Paranın bir maliyeti var. Peki Türkiye dünyada faiz artırımlarına gidilen bir süreçte daha maliyetli para kullanma gerçeğiyle karşı karşıya mı? Evet… Kriter alınan enflasyonda kalıcı bir düşüş konusunda kanaatimiz var mı? Hayır…
Bazı sektörlere yapılan baskılar ya da vergi teşviklerinin ortadan kalkmasıyla ortaya nasıl bir fotoğraf çıkacağı konusunda fikir sahibi miyiz? Hayır… Şu anki ortamda faizleri düşürseniz bile, kullanılabilir seviyelerde kredi verecek banka, hatta bunu alabilecek firma var mı? Çok az…

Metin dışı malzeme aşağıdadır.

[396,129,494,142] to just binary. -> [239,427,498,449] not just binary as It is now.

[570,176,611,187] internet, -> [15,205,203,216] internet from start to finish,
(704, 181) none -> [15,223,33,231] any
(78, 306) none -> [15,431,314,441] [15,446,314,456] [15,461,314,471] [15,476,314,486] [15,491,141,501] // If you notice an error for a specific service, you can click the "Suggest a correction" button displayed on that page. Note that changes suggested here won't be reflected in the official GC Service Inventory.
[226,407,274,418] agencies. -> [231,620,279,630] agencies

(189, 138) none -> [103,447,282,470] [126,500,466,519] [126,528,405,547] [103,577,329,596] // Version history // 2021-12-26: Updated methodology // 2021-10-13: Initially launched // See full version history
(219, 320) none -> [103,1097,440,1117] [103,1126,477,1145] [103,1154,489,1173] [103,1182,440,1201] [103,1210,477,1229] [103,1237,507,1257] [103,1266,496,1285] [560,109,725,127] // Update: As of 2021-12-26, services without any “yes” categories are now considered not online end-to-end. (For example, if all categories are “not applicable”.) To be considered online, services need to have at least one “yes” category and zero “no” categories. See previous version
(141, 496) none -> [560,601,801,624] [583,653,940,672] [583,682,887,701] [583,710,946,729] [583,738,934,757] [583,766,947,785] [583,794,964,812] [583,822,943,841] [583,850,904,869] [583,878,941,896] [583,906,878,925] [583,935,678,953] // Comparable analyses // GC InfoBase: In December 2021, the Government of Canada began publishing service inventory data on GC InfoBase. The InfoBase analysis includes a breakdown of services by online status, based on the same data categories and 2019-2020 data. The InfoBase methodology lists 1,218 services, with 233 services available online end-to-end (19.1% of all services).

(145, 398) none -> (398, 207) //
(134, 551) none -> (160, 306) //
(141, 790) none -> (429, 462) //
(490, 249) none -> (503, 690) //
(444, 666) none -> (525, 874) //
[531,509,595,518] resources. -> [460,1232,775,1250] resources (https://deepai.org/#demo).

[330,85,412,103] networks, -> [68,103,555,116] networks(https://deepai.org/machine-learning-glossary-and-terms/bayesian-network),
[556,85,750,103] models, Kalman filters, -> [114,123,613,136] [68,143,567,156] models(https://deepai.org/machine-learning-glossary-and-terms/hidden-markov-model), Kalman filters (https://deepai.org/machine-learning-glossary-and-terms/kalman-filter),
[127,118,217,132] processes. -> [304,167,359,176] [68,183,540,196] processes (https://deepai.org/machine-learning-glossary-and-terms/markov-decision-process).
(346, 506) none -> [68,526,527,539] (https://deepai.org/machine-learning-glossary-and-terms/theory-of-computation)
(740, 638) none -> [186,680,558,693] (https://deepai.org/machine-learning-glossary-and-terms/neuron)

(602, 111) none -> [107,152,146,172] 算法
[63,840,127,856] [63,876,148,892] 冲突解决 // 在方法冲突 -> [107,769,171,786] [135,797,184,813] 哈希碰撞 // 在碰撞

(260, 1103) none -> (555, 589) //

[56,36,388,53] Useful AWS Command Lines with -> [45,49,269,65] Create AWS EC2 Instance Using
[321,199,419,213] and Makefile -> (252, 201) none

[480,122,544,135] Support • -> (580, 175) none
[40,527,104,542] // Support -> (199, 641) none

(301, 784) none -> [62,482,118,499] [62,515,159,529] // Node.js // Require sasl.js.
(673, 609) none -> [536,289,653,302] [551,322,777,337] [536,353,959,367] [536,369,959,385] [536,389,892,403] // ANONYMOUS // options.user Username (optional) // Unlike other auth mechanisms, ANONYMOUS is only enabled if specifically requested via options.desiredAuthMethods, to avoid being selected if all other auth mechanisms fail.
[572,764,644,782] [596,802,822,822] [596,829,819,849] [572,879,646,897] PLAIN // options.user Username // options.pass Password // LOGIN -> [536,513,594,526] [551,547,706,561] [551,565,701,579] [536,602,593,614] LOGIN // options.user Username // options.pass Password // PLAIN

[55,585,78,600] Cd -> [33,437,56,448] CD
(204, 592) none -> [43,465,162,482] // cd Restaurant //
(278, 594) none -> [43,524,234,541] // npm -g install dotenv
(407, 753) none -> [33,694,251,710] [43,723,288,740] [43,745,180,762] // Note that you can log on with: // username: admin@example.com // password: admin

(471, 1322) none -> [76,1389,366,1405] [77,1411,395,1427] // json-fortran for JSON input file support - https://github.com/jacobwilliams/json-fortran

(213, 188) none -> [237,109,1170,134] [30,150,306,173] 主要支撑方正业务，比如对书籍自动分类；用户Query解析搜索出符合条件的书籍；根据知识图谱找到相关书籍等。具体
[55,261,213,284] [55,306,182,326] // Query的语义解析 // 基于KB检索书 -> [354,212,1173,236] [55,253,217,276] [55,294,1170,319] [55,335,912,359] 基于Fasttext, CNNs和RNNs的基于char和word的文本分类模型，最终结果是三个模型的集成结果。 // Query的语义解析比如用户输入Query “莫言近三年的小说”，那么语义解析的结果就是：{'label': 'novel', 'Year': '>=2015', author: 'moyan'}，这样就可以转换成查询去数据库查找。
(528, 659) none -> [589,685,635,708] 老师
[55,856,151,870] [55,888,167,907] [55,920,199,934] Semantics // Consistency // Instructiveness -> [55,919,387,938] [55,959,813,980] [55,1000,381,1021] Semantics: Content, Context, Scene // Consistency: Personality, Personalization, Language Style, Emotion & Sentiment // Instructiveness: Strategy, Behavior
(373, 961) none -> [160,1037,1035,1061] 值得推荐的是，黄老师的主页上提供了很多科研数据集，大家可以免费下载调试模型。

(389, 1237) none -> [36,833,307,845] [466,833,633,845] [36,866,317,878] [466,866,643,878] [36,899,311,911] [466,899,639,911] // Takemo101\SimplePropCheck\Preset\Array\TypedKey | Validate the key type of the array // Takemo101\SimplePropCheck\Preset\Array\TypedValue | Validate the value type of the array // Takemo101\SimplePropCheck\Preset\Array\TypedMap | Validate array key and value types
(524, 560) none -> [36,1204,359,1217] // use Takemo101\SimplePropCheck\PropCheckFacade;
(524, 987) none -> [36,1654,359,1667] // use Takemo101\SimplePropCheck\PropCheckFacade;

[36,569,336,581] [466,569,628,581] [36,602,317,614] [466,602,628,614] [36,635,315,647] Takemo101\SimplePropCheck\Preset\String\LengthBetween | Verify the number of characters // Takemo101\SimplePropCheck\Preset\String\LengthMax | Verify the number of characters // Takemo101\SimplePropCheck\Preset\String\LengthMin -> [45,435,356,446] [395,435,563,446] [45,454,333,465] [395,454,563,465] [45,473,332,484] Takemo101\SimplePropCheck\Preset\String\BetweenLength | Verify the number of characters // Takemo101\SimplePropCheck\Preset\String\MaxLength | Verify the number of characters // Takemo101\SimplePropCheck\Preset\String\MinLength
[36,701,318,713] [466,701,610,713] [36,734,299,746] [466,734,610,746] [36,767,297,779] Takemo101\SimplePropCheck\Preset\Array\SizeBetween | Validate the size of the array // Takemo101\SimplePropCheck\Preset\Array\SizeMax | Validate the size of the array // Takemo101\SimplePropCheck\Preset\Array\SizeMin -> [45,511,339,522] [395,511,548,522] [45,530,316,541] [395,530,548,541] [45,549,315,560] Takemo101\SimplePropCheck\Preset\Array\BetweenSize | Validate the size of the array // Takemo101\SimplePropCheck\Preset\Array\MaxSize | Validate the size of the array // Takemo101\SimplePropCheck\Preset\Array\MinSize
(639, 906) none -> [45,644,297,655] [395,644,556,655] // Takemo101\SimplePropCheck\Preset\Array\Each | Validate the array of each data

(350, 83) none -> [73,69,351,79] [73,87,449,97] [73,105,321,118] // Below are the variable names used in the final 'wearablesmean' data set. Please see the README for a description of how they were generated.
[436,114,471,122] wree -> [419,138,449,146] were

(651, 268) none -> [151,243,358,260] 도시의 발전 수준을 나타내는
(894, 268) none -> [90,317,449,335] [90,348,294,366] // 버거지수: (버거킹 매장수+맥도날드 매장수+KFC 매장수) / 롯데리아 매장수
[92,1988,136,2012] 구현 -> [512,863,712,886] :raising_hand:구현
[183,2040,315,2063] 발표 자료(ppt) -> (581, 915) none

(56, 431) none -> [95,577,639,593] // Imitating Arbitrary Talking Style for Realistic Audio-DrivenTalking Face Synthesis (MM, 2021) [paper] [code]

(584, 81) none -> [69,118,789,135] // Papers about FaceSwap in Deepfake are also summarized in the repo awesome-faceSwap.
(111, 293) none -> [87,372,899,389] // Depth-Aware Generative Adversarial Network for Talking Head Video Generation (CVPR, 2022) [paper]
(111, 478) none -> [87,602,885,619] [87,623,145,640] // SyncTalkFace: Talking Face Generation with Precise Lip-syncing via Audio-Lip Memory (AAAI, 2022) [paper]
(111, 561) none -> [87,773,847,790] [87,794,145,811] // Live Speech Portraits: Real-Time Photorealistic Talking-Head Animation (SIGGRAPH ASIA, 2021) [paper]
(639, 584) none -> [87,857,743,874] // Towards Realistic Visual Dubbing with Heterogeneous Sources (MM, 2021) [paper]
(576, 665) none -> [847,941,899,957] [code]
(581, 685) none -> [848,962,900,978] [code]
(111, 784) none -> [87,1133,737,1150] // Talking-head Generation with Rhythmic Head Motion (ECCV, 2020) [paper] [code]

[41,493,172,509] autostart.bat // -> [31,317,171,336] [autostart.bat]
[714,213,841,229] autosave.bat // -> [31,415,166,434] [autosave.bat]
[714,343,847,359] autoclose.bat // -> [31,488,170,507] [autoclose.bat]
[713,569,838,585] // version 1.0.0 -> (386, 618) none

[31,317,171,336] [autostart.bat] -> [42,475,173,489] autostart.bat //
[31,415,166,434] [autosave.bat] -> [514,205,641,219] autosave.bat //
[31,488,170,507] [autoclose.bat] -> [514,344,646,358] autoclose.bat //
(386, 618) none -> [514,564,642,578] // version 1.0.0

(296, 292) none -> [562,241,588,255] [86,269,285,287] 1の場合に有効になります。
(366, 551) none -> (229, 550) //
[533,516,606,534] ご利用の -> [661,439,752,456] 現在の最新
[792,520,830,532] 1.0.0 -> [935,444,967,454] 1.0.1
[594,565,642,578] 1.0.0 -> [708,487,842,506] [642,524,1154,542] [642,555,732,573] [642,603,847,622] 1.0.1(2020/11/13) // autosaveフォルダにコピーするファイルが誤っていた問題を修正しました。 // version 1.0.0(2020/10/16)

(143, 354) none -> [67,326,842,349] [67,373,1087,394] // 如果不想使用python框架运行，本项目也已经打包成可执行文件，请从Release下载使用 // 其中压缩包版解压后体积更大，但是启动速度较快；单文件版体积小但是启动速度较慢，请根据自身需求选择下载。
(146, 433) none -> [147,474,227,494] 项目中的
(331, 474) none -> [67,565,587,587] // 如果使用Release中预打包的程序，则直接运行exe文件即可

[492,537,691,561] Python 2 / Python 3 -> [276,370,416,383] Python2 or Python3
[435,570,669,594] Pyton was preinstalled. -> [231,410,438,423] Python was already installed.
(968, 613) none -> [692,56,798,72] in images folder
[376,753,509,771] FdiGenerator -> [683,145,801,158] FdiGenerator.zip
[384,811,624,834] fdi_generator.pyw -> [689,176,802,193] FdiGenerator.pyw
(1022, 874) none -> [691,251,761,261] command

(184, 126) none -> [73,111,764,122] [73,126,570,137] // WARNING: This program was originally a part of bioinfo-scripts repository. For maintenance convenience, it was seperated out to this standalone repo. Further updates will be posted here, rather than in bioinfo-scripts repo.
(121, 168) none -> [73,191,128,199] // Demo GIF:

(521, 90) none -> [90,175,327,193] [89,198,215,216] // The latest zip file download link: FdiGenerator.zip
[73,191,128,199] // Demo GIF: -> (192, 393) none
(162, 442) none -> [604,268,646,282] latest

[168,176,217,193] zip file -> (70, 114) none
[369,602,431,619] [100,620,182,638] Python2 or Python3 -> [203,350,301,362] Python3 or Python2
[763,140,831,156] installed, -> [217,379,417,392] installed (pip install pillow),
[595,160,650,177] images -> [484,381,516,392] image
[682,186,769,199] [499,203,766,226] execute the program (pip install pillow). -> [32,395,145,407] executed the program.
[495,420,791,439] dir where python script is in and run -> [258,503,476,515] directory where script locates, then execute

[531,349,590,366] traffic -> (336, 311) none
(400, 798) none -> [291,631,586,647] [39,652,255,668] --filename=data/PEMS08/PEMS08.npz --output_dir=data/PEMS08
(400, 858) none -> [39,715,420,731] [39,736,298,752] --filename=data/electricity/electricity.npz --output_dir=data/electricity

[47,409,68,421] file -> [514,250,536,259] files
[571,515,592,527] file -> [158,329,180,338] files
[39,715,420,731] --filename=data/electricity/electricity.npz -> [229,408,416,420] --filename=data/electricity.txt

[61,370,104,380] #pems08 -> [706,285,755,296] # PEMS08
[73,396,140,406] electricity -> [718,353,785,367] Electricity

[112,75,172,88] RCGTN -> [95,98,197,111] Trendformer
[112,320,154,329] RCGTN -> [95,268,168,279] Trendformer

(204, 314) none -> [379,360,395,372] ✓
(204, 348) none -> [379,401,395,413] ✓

Şu an itibariyle doları gerçekten kontrol altına aldık mı? Hayır… Petrol fiyatlarının ne olacağı konusunda fikrimiz var mı? Hayır… Bunun dünyadaki korumacılığın ve ticari savaşların da etkisiyle bir resesyona neden olmayacağını garanti edebiliyor musunuz? Hayır…
Paranın da reel sektör firmalarında olduğu gibi evine dönüşünün teşvik edildiğini, hatta vergisel cezalandırmalarla zorlandığını biliyor muyuz? Evet… Önümüzdeki süreçte paranın daha maliyetli olacağına yönelik bir kanaat oluştu mu? Evet…
O zaman nispeten bir dinginlik oluştuğu bir ortamda neyin hesabını yapıyorsunuz? Bu konuda aslında sonuçta aynı sonucu doğurabilecek eylem içinde üç cephe var. Bunlardan birincisi faizlerin düşürülmesi için ortamın oluştuğunu söylüyor. İkincisi de bunun yükseltilmesinin gerektiğinden bahsediyor. Üçüncüsü de faizlerin siyaseten düşürülmesi riskinden bahsediyor.
Peki bu üçünün de çıktısı ne? Dolar… Faizleri düşürürseniz dolar patlar. Çünkü ekonomik koşullar bu olanağı vermiyor. Faizleri yükseltirseniz, reel sektörü göçertirsiniz ve dolar ödemesi olan firmalar daha da zor duruma düşeceği ve acil dolara dönmeye çalışacağı için dolar patlar. Üçüncüsü siyasi nedenlerle düşürme eğiliminin belirginleştiği havasını verirsiniz, dolar yükselir.
Acaba bilerek ya da bilmeyerek bunlar dolara mı oynuyorlar? Zira bugünkü koşullarda manevra kabiliyetimiz ne rezervlerimiz ne de dünyadaki gelişmeler karşısındaki açmazlarımız nedeniyle çok bulunmuyor. Peki acaba sabit durmak da bir seçenek olabilir mi? Neden bunu kimse konuşmuyor da, sazan gibi dünyadan önce Türkiye’ye pozisyon aldırmaya çalışıyor.
Bir taraf iktidarın hassasiyetlerini gıdıklıyor, diğer taraf da yağcılık yapmak uğruna faiz karşıtlığı yapıyor. Ama tekrar ediyorum organize ya da değil, ama ikisinin de yaptıklarının sonucu dolar / TL kurundan aleyhte bir tablonun yaratılmasına olanak sağlıyor.
TL’nin dolar karşısında çok güçsüz ve kırılgan olduğunu biliyoruz. Küçük bir hareketle yukarı çıkmasının muhtemel olduğunun da farkındayız. Dolar yükselirse, enflasyondaki ekstra maliyet yeniden geri gelir ve bu da faizlerin yeniden yükselmesi ihtiyacını ortaya koyar. O durumda da reel sektör hem faizden hem dolardan darbe yer.
Kim hangi hesabı yapıyor bilmiyorum. Ama tartışmayı bu boyutta tutmanın üretim ekonomisi adına fayda sağlamayacağını açıkça görüyorum. Şimdi merak ettiğim şu: Kendi kendini gaza getirmeye eğilimli olan bir ekonomi yönetimi, taraflardan birinin dolduruşuna gelecek mi? Umarım gelmez.